## [WHAT YOU ARE ASKED TO DO]
Among the entries below, how many lines include the word "Capital"? Reply with only the number.

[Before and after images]
-*-*-
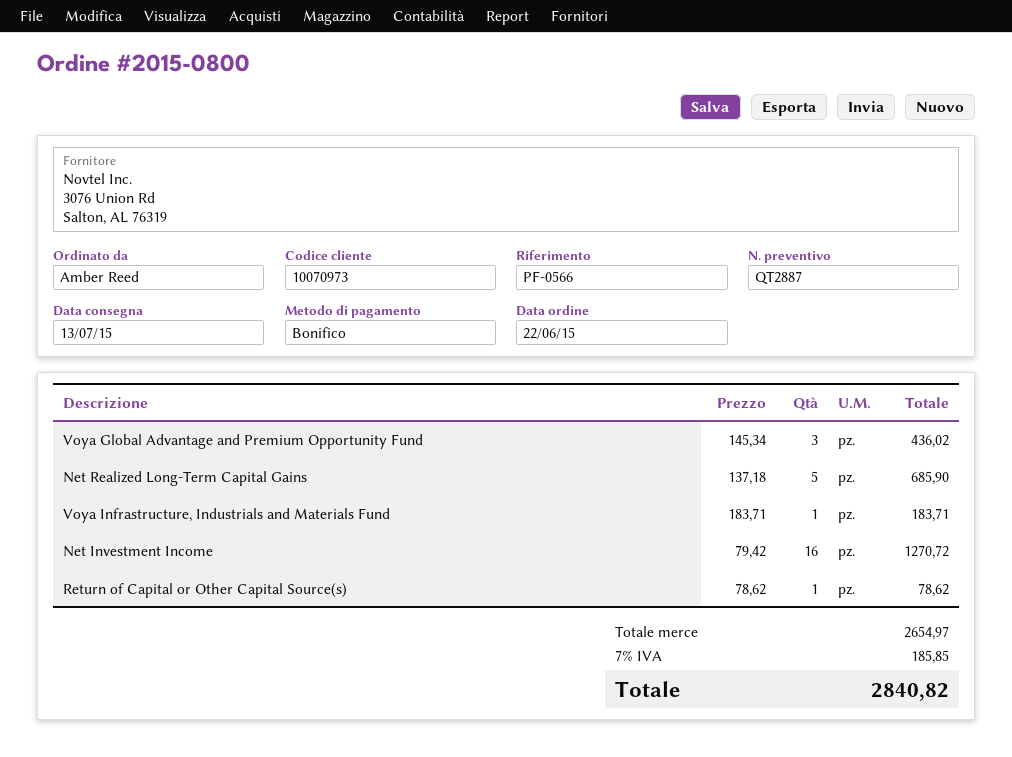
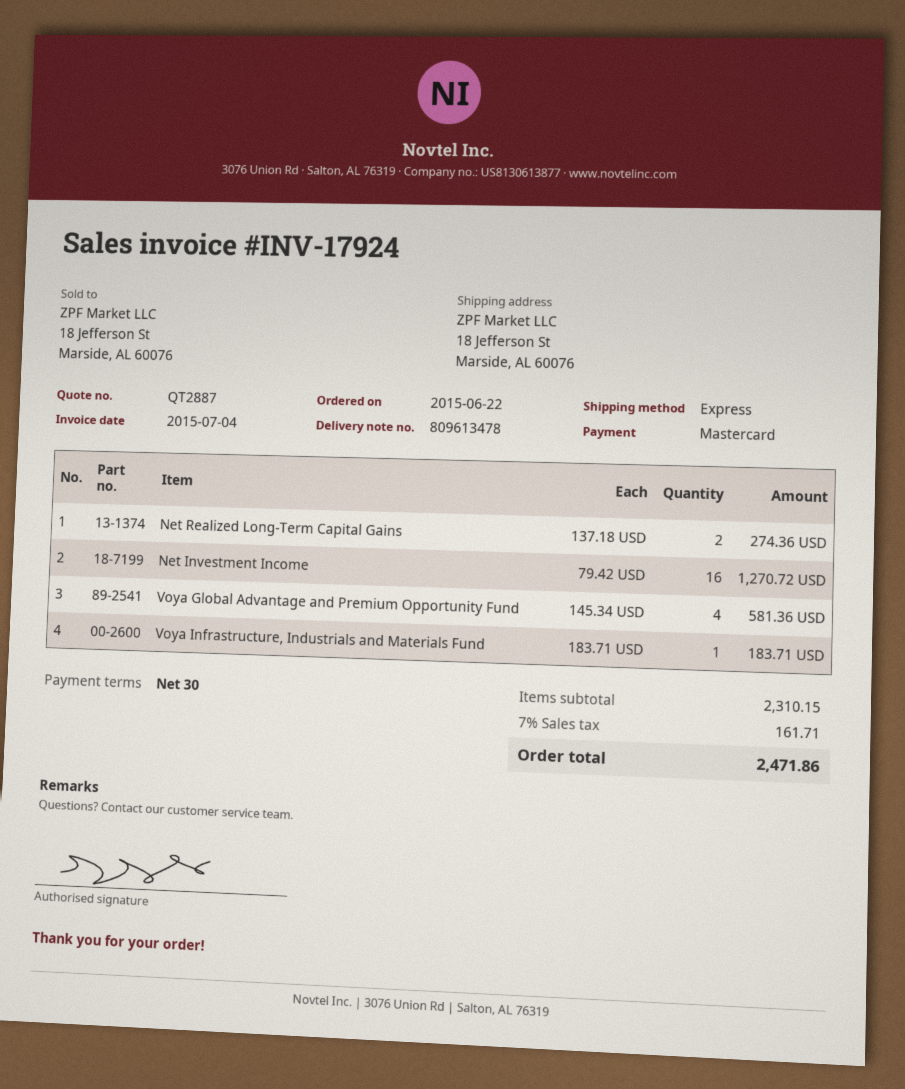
payment method: bank transfer -> Mastercard
Voya Global Advantage and Premium Opportunity Fund: 3 x 145.34 = 436.02 -> 4 x 145.34 = 581.36
Net Realized Long-Term Capital Gains: 5 x 137.18 = 685.90 -> 2 x 137.18 = 274.36
Return of Capital or Other Capital Source(s): 1 x 78.62 = 78.62 -> none
subtotal: 2654.97 -> 2310.15
tax: 7% = 185.85 -> 7% = 161.71
total: 2840.82 -> 2471.86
-*-*-
## [EXPECTED ANSWER]
2